ROME
National Catholic Reporer – Global Sisters Report
by Joshua J. McElwee
The Vatican’s congregation for religious life has summoned to Rome the superior of one of the major orders of U.S. Catholic sisters, asking her to “report on some areas of concern” following the controversial six-year investigation of the country’s communities of women religious.
The head of the Sisters of Loretto, a Kentucky-based community founded in the early 19th century to educate pioneer children but now known for strong stands on social justice issues, has been asked to explain alleged “ambiguity” in the order’s adherence to church teaching and its way of living religious life.
While the summons from the Vatican’s Congregation for Institutes of Consecrated Life and Societies of Apostolic Life is directed specifically at the Sisters of Loretto, it may raise questions for other U.S. women religious communities of apostolic life, who were subject to an unprecedented Vatican inquiry, known as an apostolic visitation, starting in 2008.
Although the congregation formally closed that visitation in December 2014 with the release of a report on the state of religious life in the U.S., it has in at least this instance used material gathered in the investigation to inquire into the life of the order.
Loretto President Sr. Pearl McGivney announced her summoning to Rome in a short June 1 letter to her order’s members. In her letter, a copy of which was obtained by GSR, McGivney says she has been asked to visit the Vatican Oct. 18 to report on five so-called “areas of concern.” …
One of the order’s members has however drawn the Vatican’s interest several times in the past.
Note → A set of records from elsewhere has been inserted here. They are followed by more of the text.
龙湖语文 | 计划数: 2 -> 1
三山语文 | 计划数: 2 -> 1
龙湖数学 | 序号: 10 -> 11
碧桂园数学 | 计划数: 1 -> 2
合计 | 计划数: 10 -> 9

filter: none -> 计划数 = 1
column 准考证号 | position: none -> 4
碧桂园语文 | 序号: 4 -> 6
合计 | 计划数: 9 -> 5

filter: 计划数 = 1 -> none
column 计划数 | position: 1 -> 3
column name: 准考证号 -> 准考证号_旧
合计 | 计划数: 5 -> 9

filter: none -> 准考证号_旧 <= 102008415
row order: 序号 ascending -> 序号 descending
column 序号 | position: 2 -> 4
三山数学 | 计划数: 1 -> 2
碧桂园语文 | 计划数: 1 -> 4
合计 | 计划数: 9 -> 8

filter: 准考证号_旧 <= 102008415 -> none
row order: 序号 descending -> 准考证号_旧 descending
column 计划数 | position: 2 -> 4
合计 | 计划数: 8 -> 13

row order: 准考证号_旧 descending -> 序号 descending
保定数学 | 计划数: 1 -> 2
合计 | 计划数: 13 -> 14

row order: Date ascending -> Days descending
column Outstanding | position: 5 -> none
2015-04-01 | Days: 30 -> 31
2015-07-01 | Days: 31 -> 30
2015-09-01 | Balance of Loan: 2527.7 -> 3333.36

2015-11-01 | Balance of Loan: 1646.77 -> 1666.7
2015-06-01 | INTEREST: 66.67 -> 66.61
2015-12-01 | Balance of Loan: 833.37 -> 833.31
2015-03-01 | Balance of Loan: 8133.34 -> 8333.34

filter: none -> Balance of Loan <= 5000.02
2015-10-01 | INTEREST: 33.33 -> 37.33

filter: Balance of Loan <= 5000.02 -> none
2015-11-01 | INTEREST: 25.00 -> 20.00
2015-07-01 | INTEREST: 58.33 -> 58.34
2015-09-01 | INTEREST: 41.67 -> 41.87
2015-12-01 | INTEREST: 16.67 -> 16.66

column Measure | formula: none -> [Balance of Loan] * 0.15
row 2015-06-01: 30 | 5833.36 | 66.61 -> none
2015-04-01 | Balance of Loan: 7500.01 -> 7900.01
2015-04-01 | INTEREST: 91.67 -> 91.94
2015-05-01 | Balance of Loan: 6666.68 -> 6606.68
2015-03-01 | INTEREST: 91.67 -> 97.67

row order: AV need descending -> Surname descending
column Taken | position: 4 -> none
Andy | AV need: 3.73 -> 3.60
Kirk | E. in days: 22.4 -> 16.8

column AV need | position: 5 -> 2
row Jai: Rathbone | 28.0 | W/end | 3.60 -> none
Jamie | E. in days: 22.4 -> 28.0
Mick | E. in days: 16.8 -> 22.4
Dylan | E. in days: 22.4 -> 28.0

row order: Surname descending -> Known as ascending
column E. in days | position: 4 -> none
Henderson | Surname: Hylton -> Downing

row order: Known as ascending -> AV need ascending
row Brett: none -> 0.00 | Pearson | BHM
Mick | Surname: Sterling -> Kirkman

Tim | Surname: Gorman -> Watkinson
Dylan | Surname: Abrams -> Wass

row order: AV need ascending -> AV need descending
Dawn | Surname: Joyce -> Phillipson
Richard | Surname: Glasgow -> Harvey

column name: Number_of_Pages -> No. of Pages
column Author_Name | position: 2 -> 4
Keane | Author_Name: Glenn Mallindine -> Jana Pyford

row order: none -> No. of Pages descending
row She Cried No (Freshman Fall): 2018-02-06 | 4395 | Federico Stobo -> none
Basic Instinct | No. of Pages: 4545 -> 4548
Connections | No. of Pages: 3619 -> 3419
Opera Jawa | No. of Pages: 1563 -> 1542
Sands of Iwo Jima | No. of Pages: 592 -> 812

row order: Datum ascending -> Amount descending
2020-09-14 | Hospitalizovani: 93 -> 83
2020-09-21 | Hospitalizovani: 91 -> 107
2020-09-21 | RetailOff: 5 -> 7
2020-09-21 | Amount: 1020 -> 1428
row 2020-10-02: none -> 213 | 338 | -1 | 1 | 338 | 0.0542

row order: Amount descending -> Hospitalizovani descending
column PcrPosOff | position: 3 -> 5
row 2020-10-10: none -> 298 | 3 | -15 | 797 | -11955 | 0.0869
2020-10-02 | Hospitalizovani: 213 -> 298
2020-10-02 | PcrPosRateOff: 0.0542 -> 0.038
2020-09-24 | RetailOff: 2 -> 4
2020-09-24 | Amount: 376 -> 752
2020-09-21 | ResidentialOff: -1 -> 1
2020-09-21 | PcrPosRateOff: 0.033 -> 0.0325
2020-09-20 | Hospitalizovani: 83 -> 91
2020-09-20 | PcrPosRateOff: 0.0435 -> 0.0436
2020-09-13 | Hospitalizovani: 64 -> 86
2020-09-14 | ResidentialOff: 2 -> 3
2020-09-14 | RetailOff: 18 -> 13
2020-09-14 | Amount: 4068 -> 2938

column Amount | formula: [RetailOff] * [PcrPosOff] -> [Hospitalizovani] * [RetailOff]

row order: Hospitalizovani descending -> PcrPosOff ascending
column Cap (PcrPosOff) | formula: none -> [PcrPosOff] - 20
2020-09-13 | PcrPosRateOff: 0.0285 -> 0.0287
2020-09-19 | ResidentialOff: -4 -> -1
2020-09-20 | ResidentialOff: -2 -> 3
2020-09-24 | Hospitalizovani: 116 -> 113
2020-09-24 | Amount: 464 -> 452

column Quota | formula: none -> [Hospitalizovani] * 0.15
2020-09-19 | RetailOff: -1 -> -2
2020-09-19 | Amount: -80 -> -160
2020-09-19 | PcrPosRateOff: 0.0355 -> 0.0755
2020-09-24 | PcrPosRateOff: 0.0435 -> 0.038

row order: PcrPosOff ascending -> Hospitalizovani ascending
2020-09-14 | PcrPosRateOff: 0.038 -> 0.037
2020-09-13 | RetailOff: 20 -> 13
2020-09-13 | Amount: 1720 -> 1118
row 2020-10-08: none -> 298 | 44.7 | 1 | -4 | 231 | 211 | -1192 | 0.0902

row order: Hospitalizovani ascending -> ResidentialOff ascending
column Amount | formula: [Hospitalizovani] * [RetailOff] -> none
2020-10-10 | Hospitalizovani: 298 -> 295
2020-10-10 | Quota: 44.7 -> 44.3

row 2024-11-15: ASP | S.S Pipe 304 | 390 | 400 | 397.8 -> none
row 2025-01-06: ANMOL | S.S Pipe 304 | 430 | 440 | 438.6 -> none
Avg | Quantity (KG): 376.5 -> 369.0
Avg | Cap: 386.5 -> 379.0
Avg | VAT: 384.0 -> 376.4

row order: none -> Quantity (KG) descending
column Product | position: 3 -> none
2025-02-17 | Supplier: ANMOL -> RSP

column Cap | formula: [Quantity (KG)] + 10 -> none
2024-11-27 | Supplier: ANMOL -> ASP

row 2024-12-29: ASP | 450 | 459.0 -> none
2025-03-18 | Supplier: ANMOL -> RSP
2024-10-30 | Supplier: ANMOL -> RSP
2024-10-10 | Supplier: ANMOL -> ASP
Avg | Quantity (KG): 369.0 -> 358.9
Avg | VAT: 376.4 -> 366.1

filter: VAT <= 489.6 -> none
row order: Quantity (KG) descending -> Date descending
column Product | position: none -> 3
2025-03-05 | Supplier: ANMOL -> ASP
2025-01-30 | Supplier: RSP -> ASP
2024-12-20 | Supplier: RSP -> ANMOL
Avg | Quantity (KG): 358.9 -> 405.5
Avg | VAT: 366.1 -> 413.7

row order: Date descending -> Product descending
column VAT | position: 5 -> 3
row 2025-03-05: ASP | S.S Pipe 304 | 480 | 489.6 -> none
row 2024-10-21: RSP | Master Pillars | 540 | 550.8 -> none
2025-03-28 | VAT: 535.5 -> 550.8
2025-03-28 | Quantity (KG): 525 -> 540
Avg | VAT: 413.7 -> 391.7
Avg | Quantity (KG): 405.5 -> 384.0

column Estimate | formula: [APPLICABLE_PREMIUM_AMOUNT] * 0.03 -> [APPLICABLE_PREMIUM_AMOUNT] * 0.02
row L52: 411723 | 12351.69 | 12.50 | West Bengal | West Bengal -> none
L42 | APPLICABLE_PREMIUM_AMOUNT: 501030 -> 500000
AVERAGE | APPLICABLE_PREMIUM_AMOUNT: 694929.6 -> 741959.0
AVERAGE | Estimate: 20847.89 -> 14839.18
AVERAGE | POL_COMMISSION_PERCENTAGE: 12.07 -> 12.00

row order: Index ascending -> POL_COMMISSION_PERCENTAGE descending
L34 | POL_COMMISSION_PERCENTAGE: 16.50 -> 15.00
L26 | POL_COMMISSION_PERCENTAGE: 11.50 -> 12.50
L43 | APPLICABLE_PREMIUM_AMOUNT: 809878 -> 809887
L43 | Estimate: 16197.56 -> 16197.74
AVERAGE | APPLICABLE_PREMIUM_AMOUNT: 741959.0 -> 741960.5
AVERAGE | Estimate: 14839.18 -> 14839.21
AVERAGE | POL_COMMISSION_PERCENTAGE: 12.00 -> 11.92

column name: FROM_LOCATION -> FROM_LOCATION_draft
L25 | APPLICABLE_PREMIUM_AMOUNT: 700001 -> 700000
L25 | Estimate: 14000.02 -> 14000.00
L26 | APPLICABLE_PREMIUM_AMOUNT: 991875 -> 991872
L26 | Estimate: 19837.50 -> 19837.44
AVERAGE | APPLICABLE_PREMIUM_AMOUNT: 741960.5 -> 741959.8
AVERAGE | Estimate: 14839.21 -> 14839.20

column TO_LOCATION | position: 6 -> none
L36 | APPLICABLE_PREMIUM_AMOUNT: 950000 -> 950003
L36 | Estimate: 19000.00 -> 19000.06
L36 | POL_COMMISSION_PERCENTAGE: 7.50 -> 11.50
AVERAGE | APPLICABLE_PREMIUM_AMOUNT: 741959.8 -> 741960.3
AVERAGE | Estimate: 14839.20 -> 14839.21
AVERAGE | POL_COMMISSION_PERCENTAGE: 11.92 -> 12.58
Sr. Jeannine Gramick — who was a member of the School Sisters of Notre Dame before joining the Loretto community in 2001 — was first criticized by the Vatican’s religious congregation in 1984 for cofounding New Ways Ministry, a Maryland-based group that advocates for LGBT Catholics.
In 1999, the Vatican’s Congregation for the Doctrine of the Faith issued a public notification about Gramick’s work.